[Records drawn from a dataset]
——————
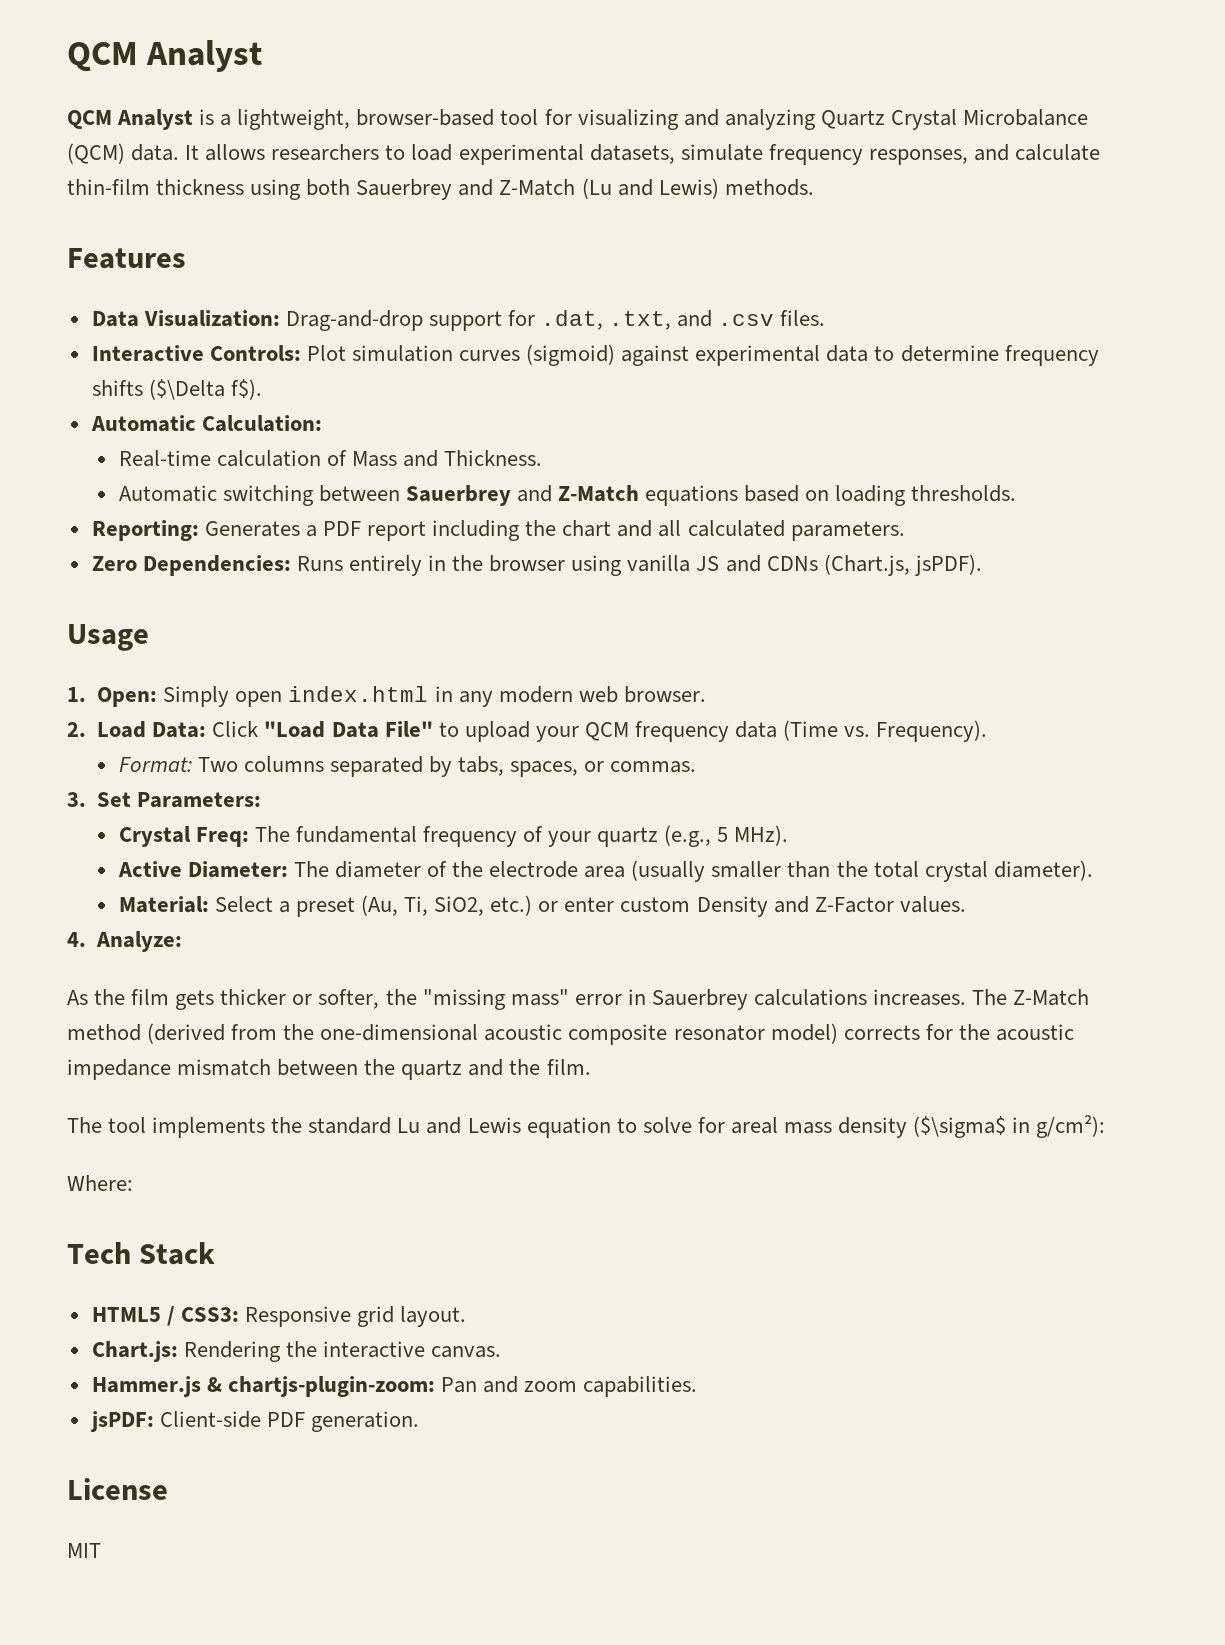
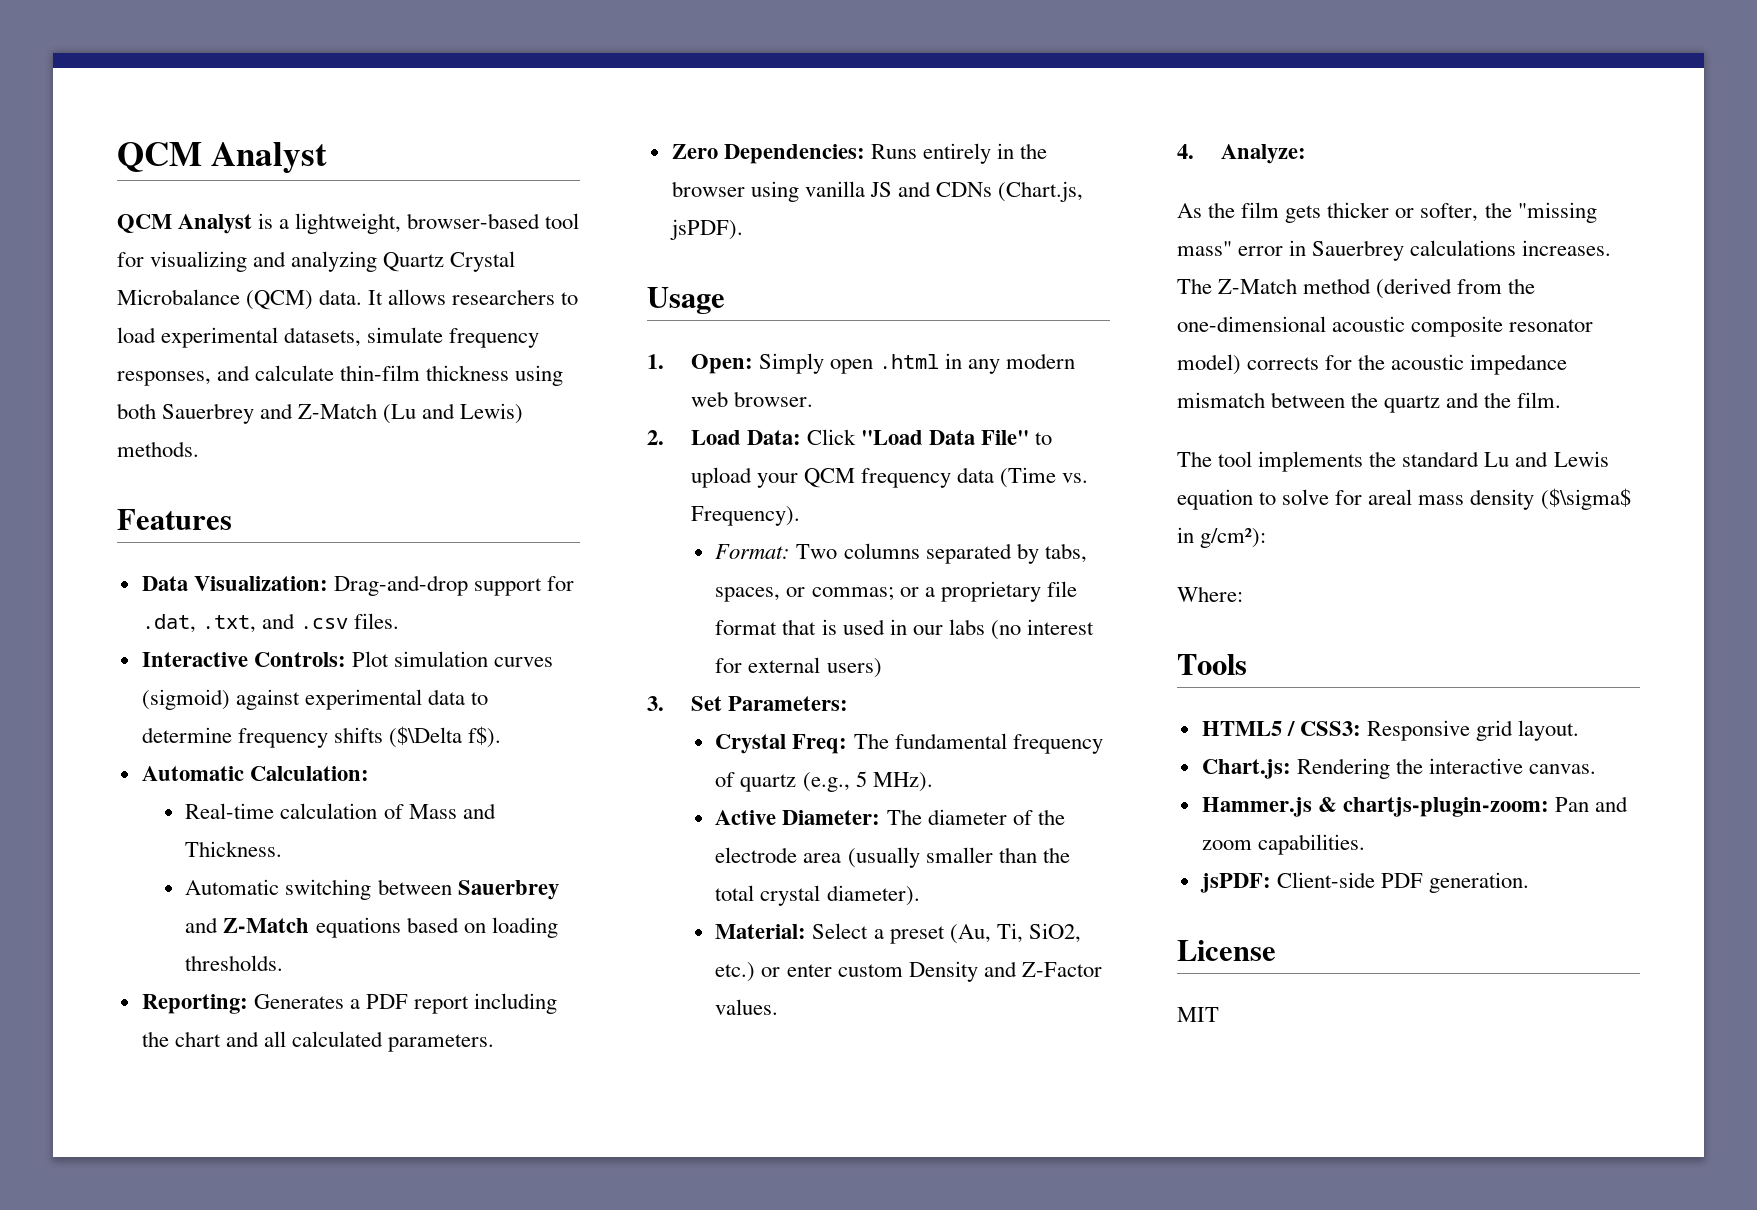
- 1. Open: Simply open index.html in any modern web browser.
+ 1. Open: Simply open .html in any modern web browser.
- Format: Two columns separated by tabs, spaces, or commas.
+ Format: Two columns separated by tabs, spaces, or commas; or a proprietary file format that is used in our labs (no interest for external users)
- Crystal Freq: The fundamental frequency of your quartz (e.g., 5 MHz).
+ Crystal Freq: The fundamental frequency of quartz (e.g., 5 MHz).
- Tech Stack
+ Tools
——————
The records above should be repeated exactly, with no pictures in the copy.

● **WRITTEN RESPONSE**:
- 1. Open: Simply open index.html in any modern web browser.
+ 1. Open: Simply open .html in any modern web browser.
- Format: Two columns separated by tabs, spaces, or commas.
+ Format: Two columns separated by tabs, spaces, or commas; or a proprietary file format that is used in our labs (no interest for external users)
- Crystal Freq: The fundamental frequency of your quartz (e.g., 5 MHz).
+ Crystal Freq: The fundamental frequency of quartz (e.g., 5 MHz).
- Tech Stack
+ Tools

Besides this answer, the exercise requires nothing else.